User interface change data
++++

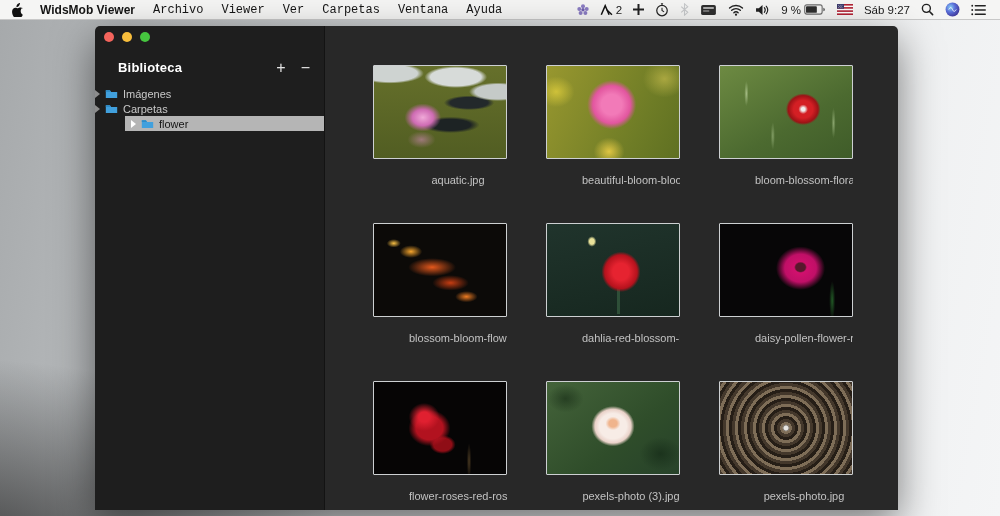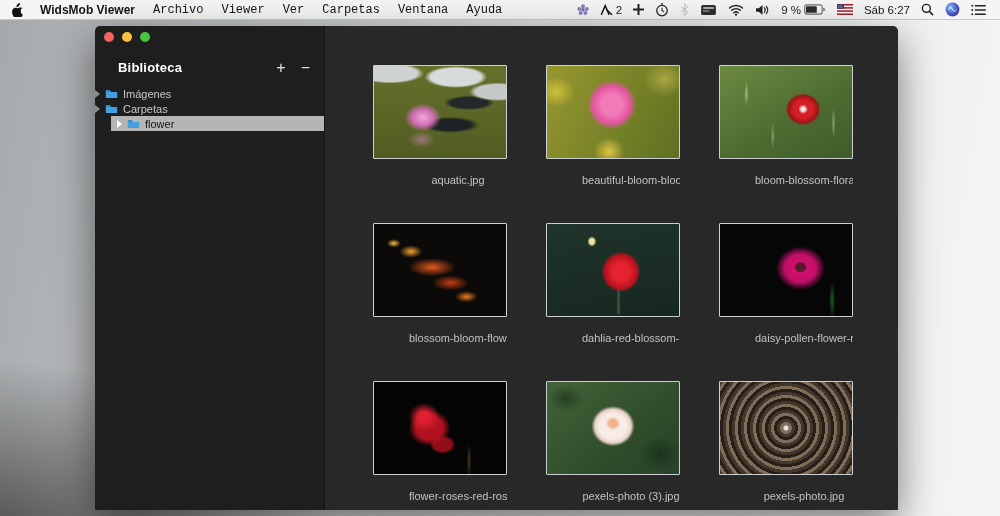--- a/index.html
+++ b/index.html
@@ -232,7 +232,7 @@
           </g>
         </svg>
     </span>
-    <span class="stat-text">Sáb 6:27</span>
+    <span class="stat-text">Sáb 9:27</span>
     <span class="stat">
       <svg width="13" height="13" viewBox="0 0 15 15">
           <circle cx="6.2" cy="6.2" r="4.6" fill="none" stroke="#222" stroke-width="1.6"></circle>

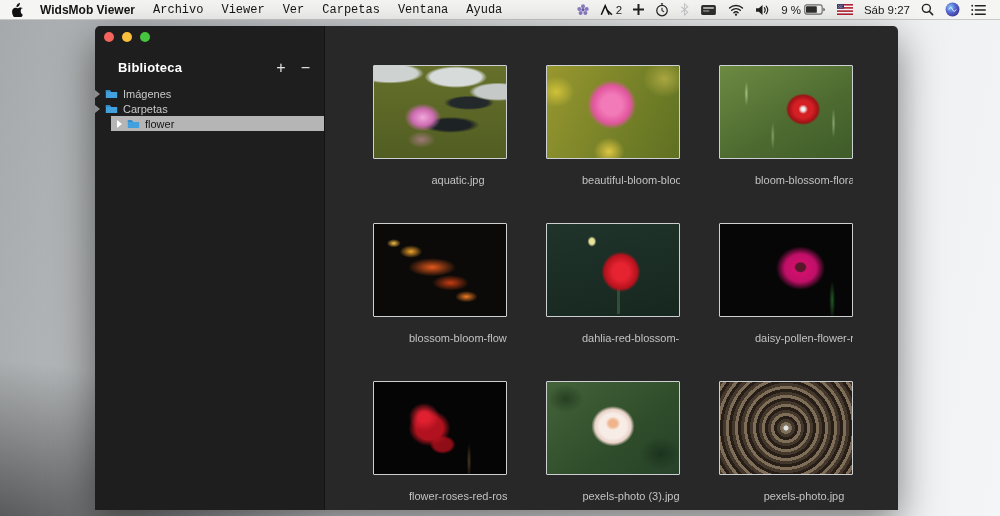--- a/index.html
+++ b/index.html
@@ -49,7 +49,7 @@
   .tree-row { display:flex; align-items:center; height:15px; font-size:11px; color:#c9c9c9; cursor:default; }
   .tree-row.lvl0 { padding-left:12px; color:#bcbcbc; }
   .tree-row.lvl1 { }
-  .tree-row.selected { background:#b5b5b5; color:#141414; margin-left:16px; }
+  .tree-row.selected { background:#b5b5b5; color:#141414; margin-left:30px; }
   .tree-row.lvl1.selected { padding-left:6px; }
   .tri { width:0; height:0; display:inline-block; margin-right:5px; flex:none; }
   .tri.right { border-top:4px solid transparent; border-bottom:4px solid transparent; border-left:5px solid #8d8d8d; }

++++

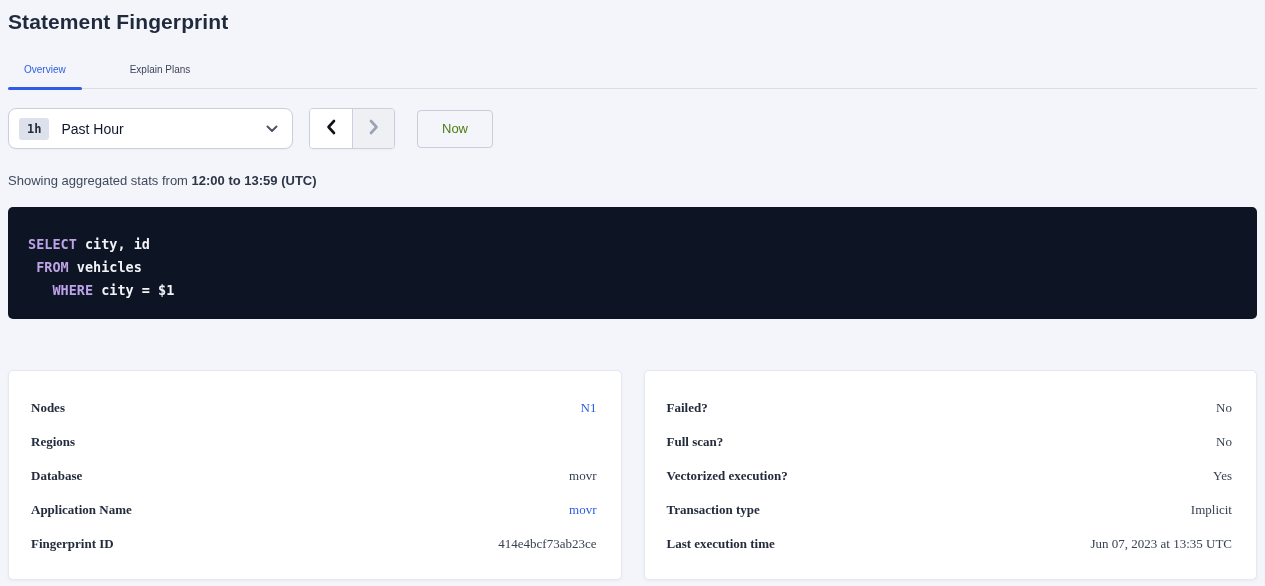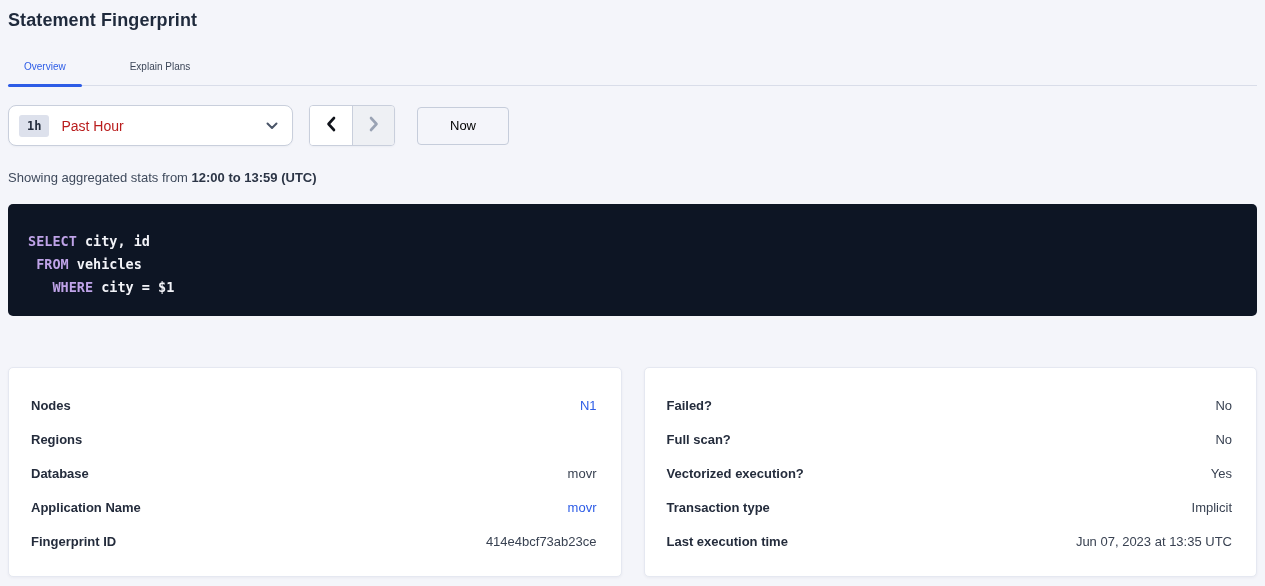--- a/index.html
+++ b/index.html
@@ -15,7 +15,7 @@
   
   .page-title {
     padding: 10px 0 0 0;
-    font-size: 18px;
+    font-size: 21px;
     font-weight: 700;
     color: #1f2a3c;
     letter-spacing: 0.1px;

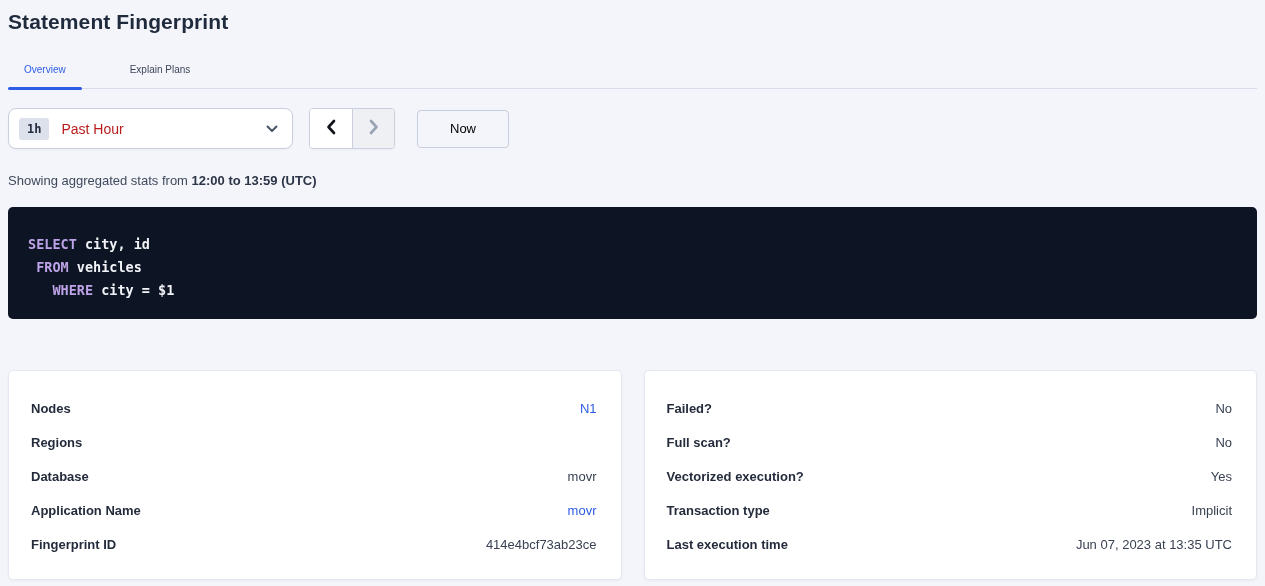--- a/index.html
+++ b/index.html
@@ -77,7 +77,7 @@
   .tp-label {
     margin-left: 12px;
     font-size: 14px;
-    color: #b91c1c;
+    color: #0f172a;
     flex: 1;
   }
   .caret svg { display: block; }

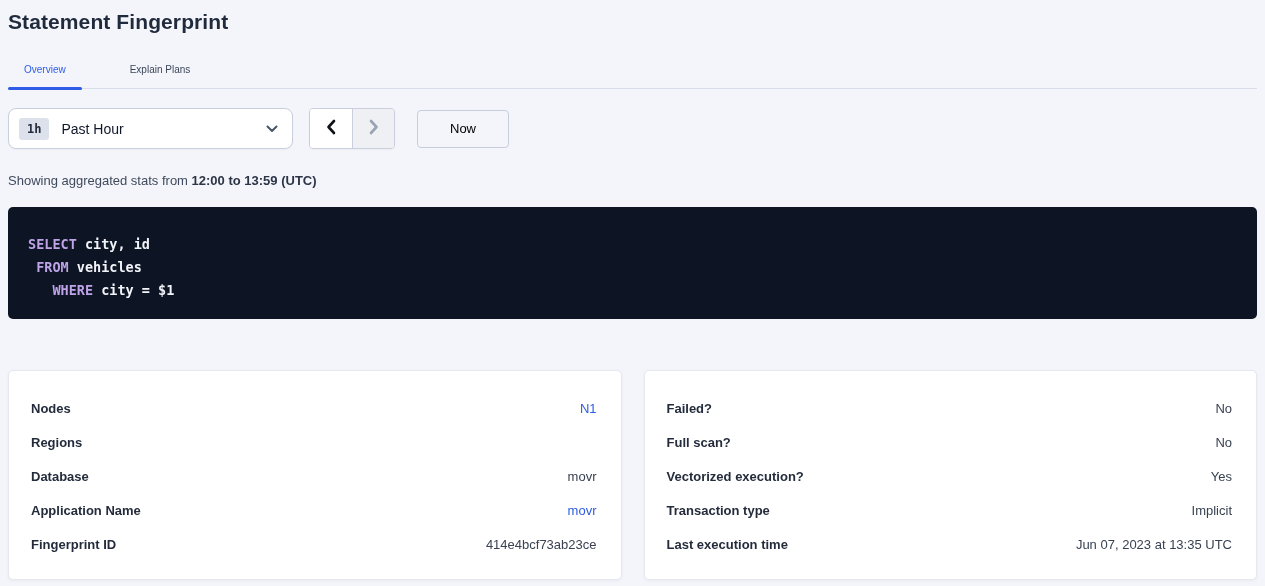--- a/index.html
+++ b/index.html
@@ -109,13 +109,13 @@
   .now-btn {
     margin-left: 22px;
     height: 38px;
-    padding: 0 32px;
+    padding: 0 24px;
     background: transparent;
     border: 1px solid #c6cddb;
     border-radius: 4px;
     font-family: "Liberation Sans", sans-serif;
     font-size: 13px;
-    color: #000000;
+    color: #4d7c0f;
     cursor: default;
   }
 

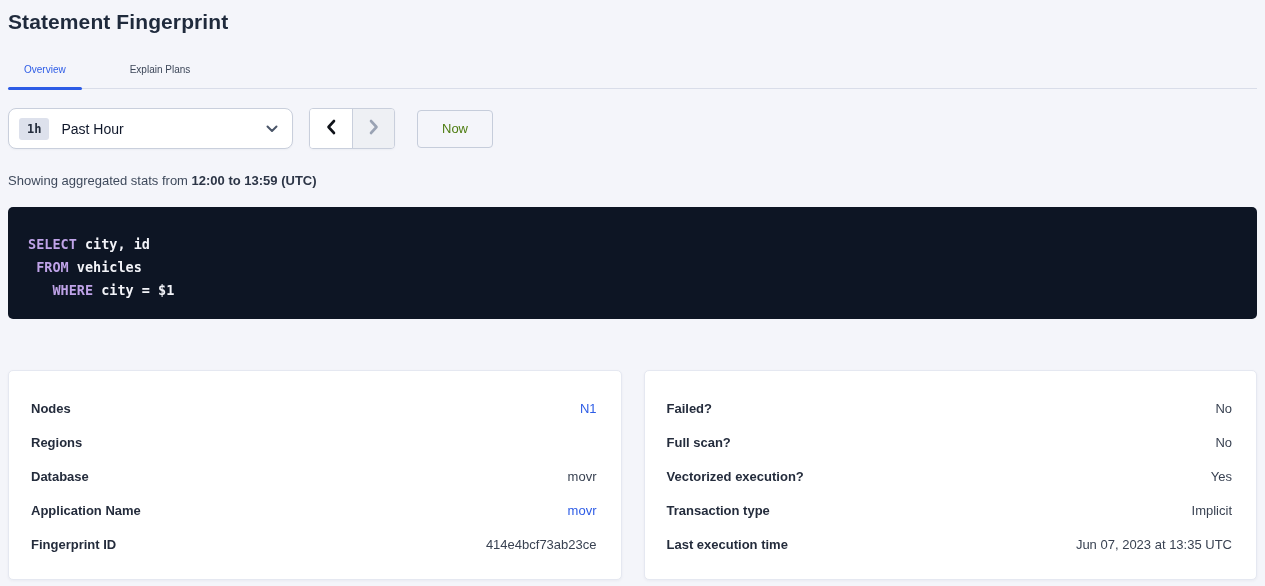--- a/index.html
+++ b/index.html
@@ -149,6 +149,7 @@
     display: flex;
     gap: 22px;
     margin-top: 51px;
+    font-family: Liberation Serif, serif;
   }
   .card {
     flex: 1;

++++

> [Problem to solve]
Go through the entries above, and wherever a line holds the word "default", copy that line.

> [Solution for this exercise]
   .tree-row { display:flex; align-items:center; height:15px; font-size:11px; color:#c9c9c9; cursor:default; }
     cursor: default;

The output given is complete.